Participatory research, online questionnaire, India, assistive technology, survey research
The Human Engineering Research Labs (HERL) at the University of Pittsburgh has partnered with the Indian Spinal Injuries Centre (ISIC) (1) in New Delhi, India, to develop a power wheelchair appropriate for India. To achieve this goal, it is important to study and understand the nature of India’s wheelchair accessibility obstacles.
It is challenging to develop assistive technology to address the varied abilities of individuals in a population, and the difficulty of this task is compounded when direct access to the population is limited. A web application, whose development is described in this paper, is intended to aid the design of a power wheelchair for India by bridging the gap between end users, their living environments, and “experts” through the medium of photographs on the World Wide Web. Approximately five hundred photos taken by 29 ISIC clients (subjects) serve as the source data for the web application.

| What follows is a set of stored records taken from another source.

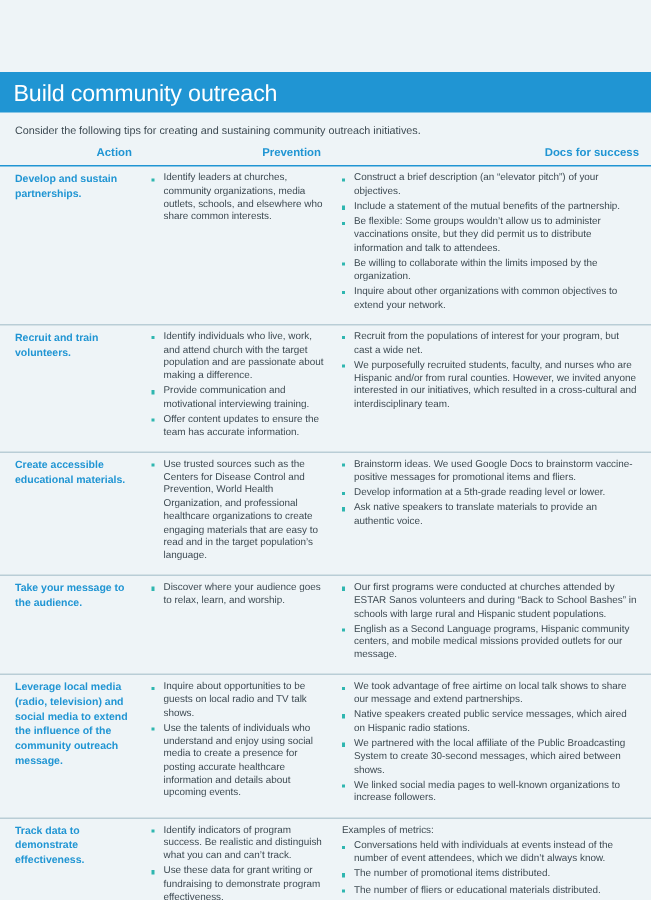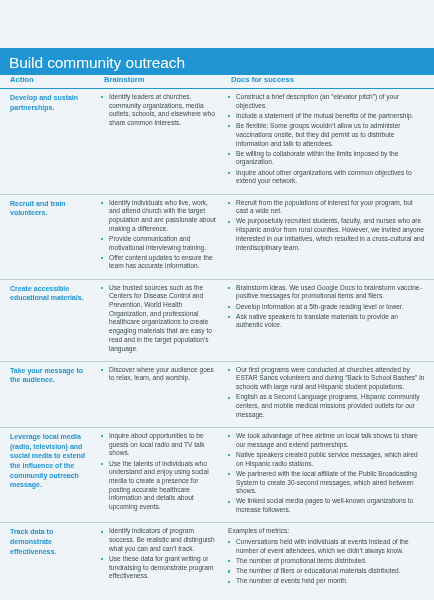"Consider the following tips for" div.intro { html: none -> <div>Consider the following tips for creating and sustaining community outreach initiatives.</div> }
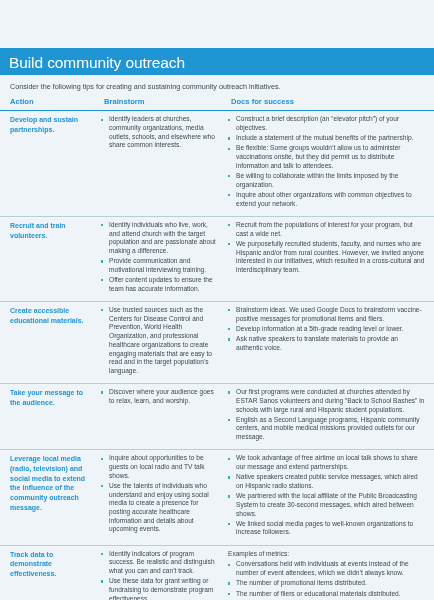"Action" thead th { text-align: left -> right }
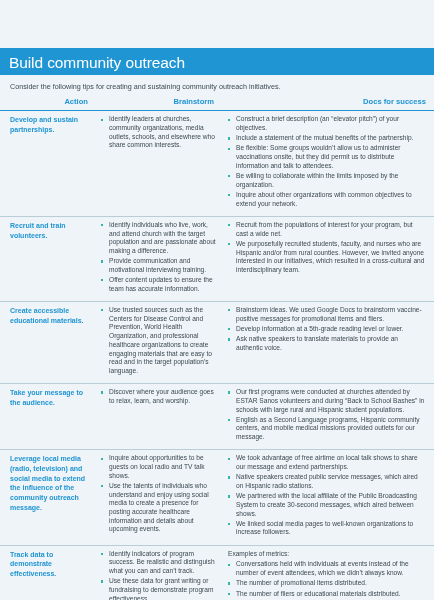"Brainstorm" th.col-desc { text: Brainstorm -> Prevention }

The web application must be accessible to the general public through the World Wide Web, be secure and anonymous, show a series of images (the source data photographed by the subject) to an “expert” (user), be capable of recording feedback based on those images, allow the user to return to the same spot in the image sequence in a different session of use, allow for intra- and inter-rater reliability tests based on the collected data, and display results of the study in real time (accessible to researchers only).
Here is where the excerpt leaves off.